Unsentimental Gentleman

Click for larger image IT IS SAID out in Hollywood that, given a list of ten top directors, any studio would choose for its next multi-million dollar spectacular the mild, soft-spoken, unassuming Robert Wise. Actors love him because he helps them to Academy Award performances. Studios love him because he generally manages to bring in a picture on time, on budget, and in a form that earns praise from the critics and dollars at the box office. Not only that, Wise is varied. He seems able to do almost anything, from the uncompromising realism of I Want to Live to the operatic West Side Story, from the superbly manipulated shudders of The Haunting to the sunny splendors of The Sound of Music. But whatever the genre, Wise manages to give it the style most suited to the material, in contrast to most directors, who would rather stamp their pictures with the style most suited to themselves.

This virtuosity is impressively displayed in his newest film, The Sand Pebbles, based on the novel by Richard McKenna. Set in China in the late Twenties, it is a vast, wide-ranging adventure tale, panoramic yet also intimate as the upsurge of Chinese nationalism is viewed through the eyes of a handful of American sailors on a U.S. gunboat assigned to cruise the Yangtze during this troubled time.

At the center of the film is Jake Holman, a "loner," an independent spirit who has transferred to the tiny San Pablo from a larger ship because he wants to run his engine room without interference. Once aboard, however, he discovers that in effect the Chinese are operating the vessel, the crew having gradually insinuated itself into every phase of the ship's activities except battle drill. The officers and his fellow enlisted men resent Holman's attempts to do his proper duty as a threat to their exceedingly comfortable way of life.
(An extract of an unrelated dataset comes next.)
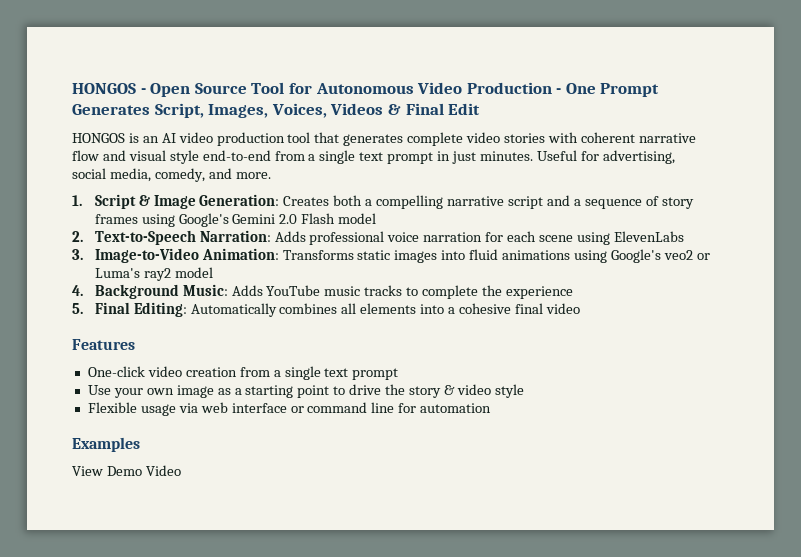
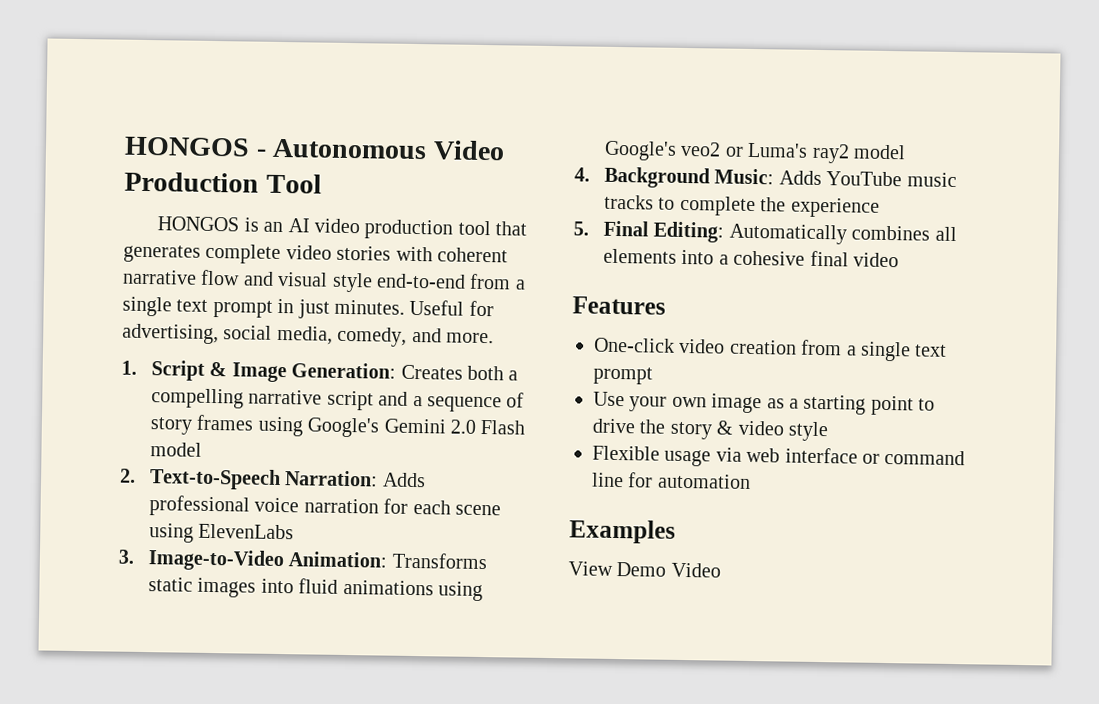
- HONGOS - Open Source Tool for Autonomous Video Production - One Prompt Generates Script, Images, Voices, Videos & Final Edit
+ HONGOS - Autonomous Video Production Tool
But on shore, events in China are posing a far more formidable threat to their way of life. The country, divided for centuries, is being forcibly unified by the new Nationalist Army; and the leaders of the new China, joined by the students, are fanatical in their efforts to drive the "foreign devils" from their country. As an understanding missionary explains the situation to Holman, "What would you do if Chinese gunboats were sailing up the Mississippi?"

The missionary, who runs a school far up the Yangtze, wants no help from the crew of the San Pablo. A man of peace, he feels that nationalism can only lead to wars. When the gunboat arrives under orders to evacuate him and his staff, he declares himself a "stateless person" and refuses to leave. Ironically, in order to reach the mission, the ship has had to run a blockade manned by the students he trained at the school, and its official protectors. With his protection gone, the missionary is killed by Nationalist soldiers and, soon after, so is Holman and most of the San Pablo's crew. Obviously, this is not only strange, but rather strong stuff for a multi-million dollar spectacular, and a far cry indeed from the marshmallowy Sound of Music. But just as, within the limitations of that film, director Wise was speaking for human dignity and freedom of the spirit, in the wider dimensions afforded by The Sand Pebbles he is able to put forward some provocative ideas about the nature of nationalism, American intervention, and the need for a more basic understanding among people--ideas that are as relevant to our role in Vietnam today as they were to our position in China forty years ago.

Robert Anderson's brilliantly succinct script blunts none of this, neither our untenable position in China in 1926 nor its implications for Vietnam in 1966. But the remarkable thing is that he achieves this with a minimum of harangue. The missionary is what he is, and he defends his position only when forced to do so by the San Pablo's well-meaning but jingoistic captain. Holman is simply searching for a decent way of life; and the tragedy of the film is that when he finally finds it, it is denied him by the intolerance of which he was unwittingly apart.

But action--often bloody, always colorful --is the essence of this film; and Wise has been nobly abetted by a script that keeps hurtling forward for more than three hours with scarcely a let-up in pace, by authentic-looking backgrounds in Taiwan and Hong Kong that are more than adequate stand-ins for the Chinese mainland, and by a large and excellent cast that seems wholly responsive to what the film is trying to say. Of the latter, Richard Crenna is outstanding as the starchy captain. Candice Bergen attractive as a missionary teacher, Richard Attenborough effective as a sailor who falls in love with a Chinese girl in a house of shame--and all of them dominated by Steve McQueen, who is nothing short of wonderful in the pivotal role of Holman.